Top Outdoor books from my Bookshelf (or selected to go under the Christmas tree):
New Zealand Backcountry Cooking: recipes for trampers, campers and other outdoor adventurers by Paul and Rebecca Garland was a welcome new title this summer. Full of ideas for quick meals and lightweight foods, this will be fun for families planning camping trips or picnics as well as trampers looking for a change from readymade de-hy packaged meals. I’m getting good ideas for my next tramp and the Date and Walnut Loaf has already been tried and met with approval. The only drawback is there is no index, just a list of recipes at the beginning of each section.
My tramping group has recently joined the Federated Mountain Clubs and through this I’ve discovered a little gem which became the ‘must-give’ present for my son, nieces and nephew. Safety in the Mountains: useful reminders for trampers, mountaineers, hunters, and others in the New Zealand Backcountry by Robin McNeill and available from FMC is in its 11th edition. It’s full of important safety tips from river crossing skills to what to do in an avalanche, as well as useful facts about a whole range of topics from weather to bush medicine. Useful for anyone who is involved in outdoor adventure sports. Available from http://www.fmc.org.nz/sales/
A more commercial publication aimed at a younger audience than the one above, The Beginner’s Guide to Adventure Sport in New Zealand by Steve Gurney also covers safety along with lots of useful ‘how-to’ information from nutrition to training. It is an excellent introduction to a wide range of adventure sport from kayaking to mountain biking. Those already out there doing these sports will be able to refine their skills, and other teens reading this should be inspired to give outdoor activities a go. Links to some ‘how-to’ videos on Steve Gurney’s website.
Essay and Pictorial
I recently picked up and re-read Molesworth: stories from New Zealand’s Largest High Country Station by Harry Broad with photos by Rob Suisted, published two years ago. My interest was rekindled by recent trips driving through Molesworth and rafting the Clarence River. This book had influenced my decision to pay a visit, so it was interesting to pick it up again on my return. Much of the enjoyment in reading about ‘place’ comes from this interaction – either I’m reading about somewhere I haven’t been and I’m encouraged to go, or my reading is revisiting somewhere I’ve been, seeing the place again from different perspectives. Books like these deserve to stay available in bookshops for many years as people discover and rediscover the book and its setting.
James Hector: explore, scientist, leader by Simon Nathan does an excellent job of setting the record straight about James Hector’s contribution to New Zealand exploration and science. A well illustrated and readable biography that doesn’t dwell on minutiae at the expense of the bigger picture. I marvelled at the kind of expeditions that Hector undertook, discovering mountain passes in Canada, as well as exploring New Zealand’s rugged terrain.
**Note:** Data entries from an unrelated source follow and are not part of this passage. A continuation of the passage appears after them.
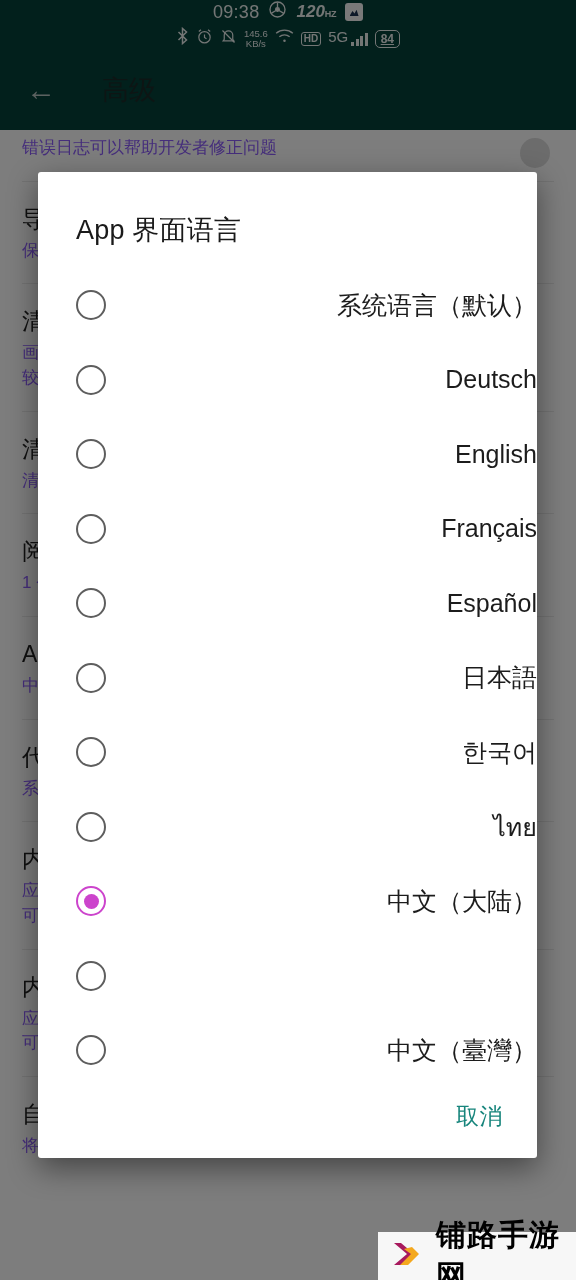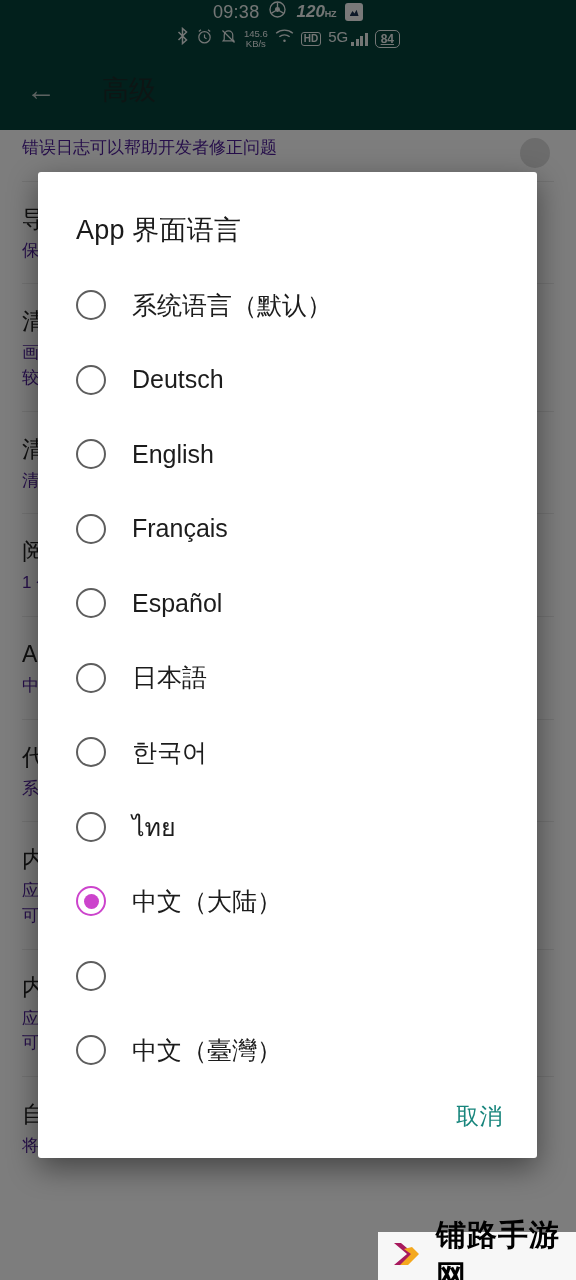--- a/index.html
+++ b/index.html
@@ -51,7 +51,7 @@
   .list-area { padding:0 22px; }
   .row { padding:22px 0 20px; border-bottom:1px solid #e6e6e6; }
   .row .t { font-size:23px; color:#202020; line-height:1.35; }
-  .row .s { font-size:17px; color:#4c1d95; line-height:1.45; margin-top:4px; }
+  .row .s { font-size:17px; color:#8b5cf6; line-height:1.45; margin-top:4px; }
   .knob { width:30px; height:30px; border-radius:50%; background:#d8d8d8; flex:none; margin-top:6px; }
 
   

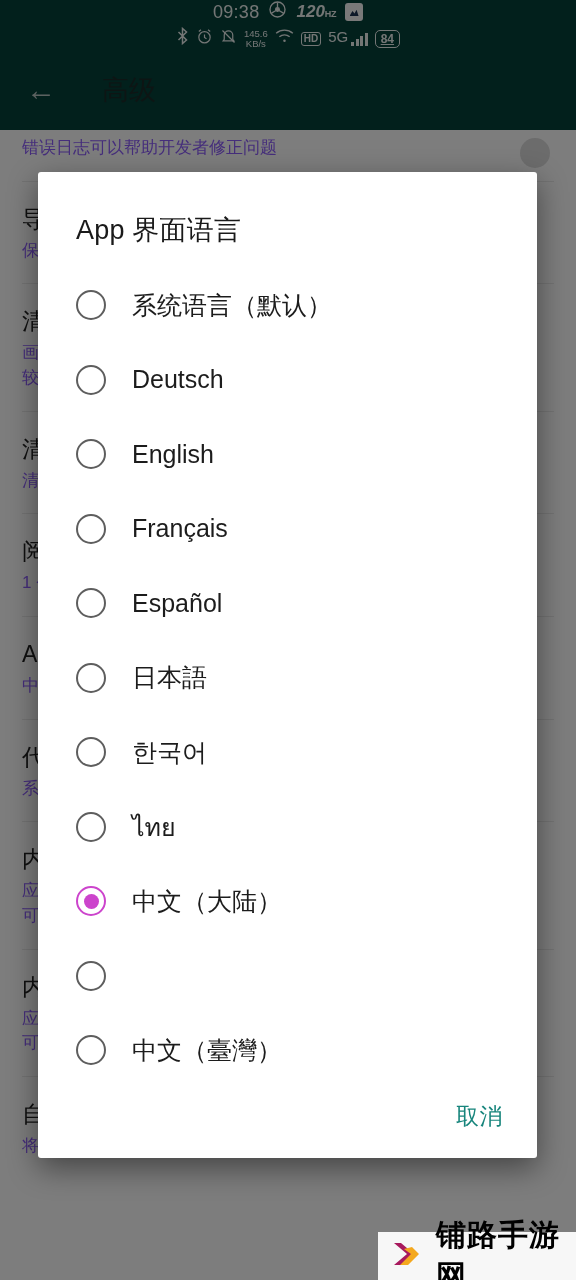--- a/index.html
+++ b/index.html
@@ -70,7 +70,7 @@
     padding:40px 0 4px 38px; letter-spacing:.2px;
   }
   #option-list { flex:1; padding:16px 0 0 0; }
-  .opt { display:flex; align-items:center; height:74.5px; padding-left:38px; }
+  .opt { display:flex; align-items:center; height:74.5px; padding-left:38px;justify-content:space-between; }
   .radio {
     width:30px; height:30px; border-radius:50%;
     border:2.4px solid #5e5e5e; flex:none;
Notes: These books were ones I chose to buy – not review copies. Apart from Safety in the Mountains which is available from FMC, you should be able to find these books in all good bookstores in New Zealand.
And my recommendations for Children:
Gifts for children this Christmas were easy, I couldn’t pass up the opportunity to give my own books. The youngest got a copy of my book Whose Beak is This? illustrated by Fraser Williamson and older children (and some adults who I knew would enjoy a copy) were given my latest ‘explore and discover’ book In the Bush: explore and discover New Zealand’s native forests illustrated by Ned Barraud.